本研究では,日本語学習支援の活動に対する日本語ボランティアの意識を明らかにすること,ボランティア教室における教育方法の改善策を探ることを目的として,(1)ボランティアが運営する地域の日本語教室におけるコミュニケーションは,外国人の日本語学習,日本語習得にどのような効果をもたらしているか,(2)そのコミュニケーションは,日本人ボランティアにとってどのような学びの場になっているか,という二つの研究課題を設定した。この研究課題に沿って,1年目には愛知県下の日本語ボランティアおよそ1000名にアンケート調査票を配付し,475名分の有効回答を得た。2年目に調査票の量的分析を行い,3年目は自由記述欄の分析を行った。

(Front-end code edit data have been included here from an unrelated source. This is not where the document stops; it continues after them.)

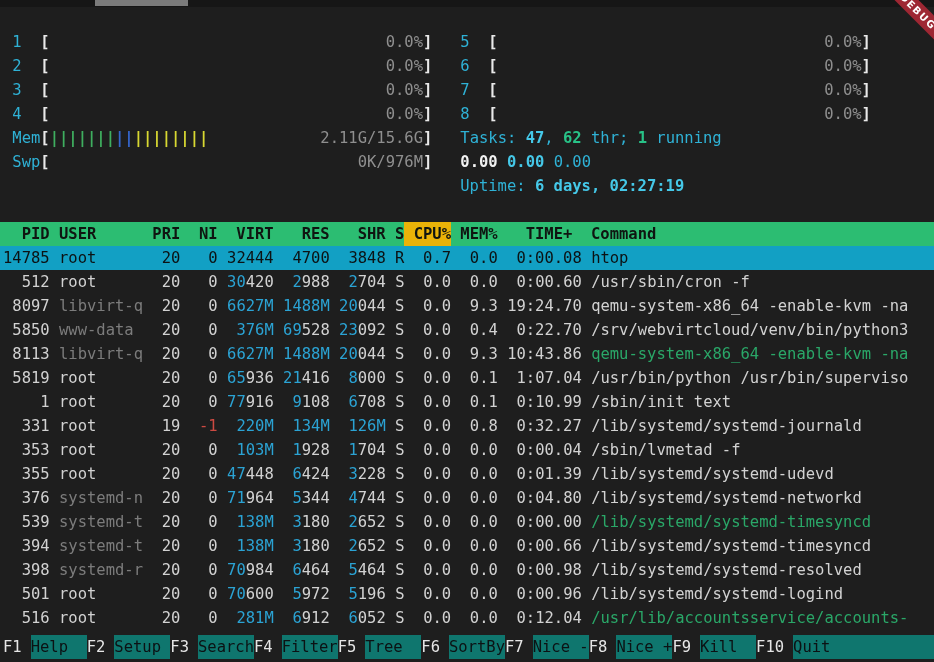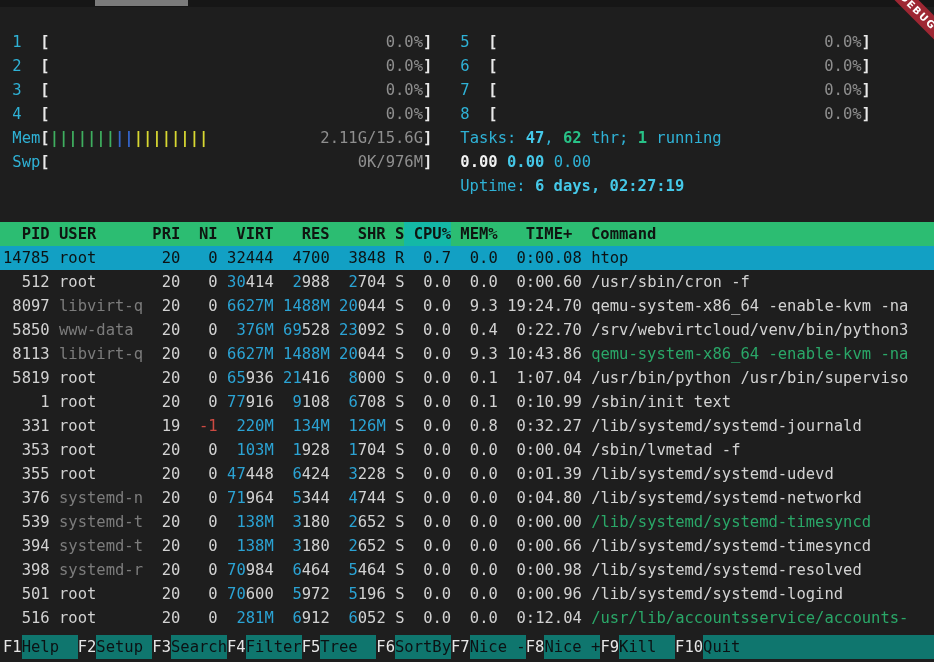--- a/index.html
+++ b/index.html
@@ -25,27 +25,27 @@
   .dim{color:#7c7c7c;}
   .red{color:#cd4a42;}
   .mem{color:#2ba3d4;}
   .grn{color:#2aa768;}
   .pg{color:#3fae5f;font-weight:bold;}
   .pb{color:#3566cc;font-weight:bold;}
   .py{color:#d8d832;font-weight:bold;}
   
   .hdr{background:#2cbd72;font-weight:bold;}
   .hdr span{color:#0f1511;}
-  .hdr .sort{background:#14b8a6;}
+  .hdr .sort{background:#eab308;}
   
   .sel{background:#12a0c4;}
   .sel span{color:#0c1214;}
   
   .fnbar{display:flex;}
-  .fnwrap{display:flex;flex-shrink:0;}
+  .fnwrap{display:flex;flex-shrink:0;gap:9px;}
   .fnwrap.grow{flex:1;border-radius:9px;}
   .fnwrap.grow .fnl{flex:1;}
   .fnk{color:#e6e6e6;}
   .fnl{background:#0f766e;color:#0c1214;}
 </style>
 </head>
 <body>
 
 <div class="topband"></div>
 <div class="scroll-tab"></div>
@@ -138,21 +138,21 @@
     <div class="line">
       <span class="wh">  512</span>
       <span> </span>
       <span class="wh">root     </span>
       <span> </span>
       <span class="wh"> 20</span>
       <span> </span>
       <span class="wh">  0</span>
       <span> </span>
       <span class="mem">30</span>
-      <span class="wh">414</span>
+      <span class="wh">420</span>
       <span> </span>
       <span> </span>
       <span class="mem">2</span>
       <span class="wh">988</span>
       <span> </span>
       <span> </span>
       <span class="mem">2</span>
       <span class="wh">704</span>
       <span> </span>
       <span class="wh">S</span>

その結果,50代の主婦が全体の23%(107名)とボランティアの主力であること,ボランティアの約1割は420時間の日本語教師養成講座修了生など教師の卵であること,クラス形式の活動に従事するボランティアがもっとも多く,ボランティアの26%は日本語がほとんど分からない入門レベルの指導に当たっていることなどが明らかになった。ボランティア活動の意義として,外国人から感謝されることにやりがいを感じる(182名),外国人の日本語が伸びるのを見ると嬉しい(157名),外国人との交流で自分の世界が広がった(123名)など,日本語ボランティア活動の意義を示す自由記述が見られた。一方,外国人の多様性に対応するのが難しいという回答が多かった。1年目と2年目は日本語教室を合計36回見学し,2年目に16回分の授業を録音,録画し,7回分を文字化した。3年目は,談話資料をもとに授業展開の記述および日本人ボランティアの教授行動の分析を行い,さらに教室でのコミュニケーションを通して外国人学習者が定型表現を獲得していく過程の一端を明らかにした。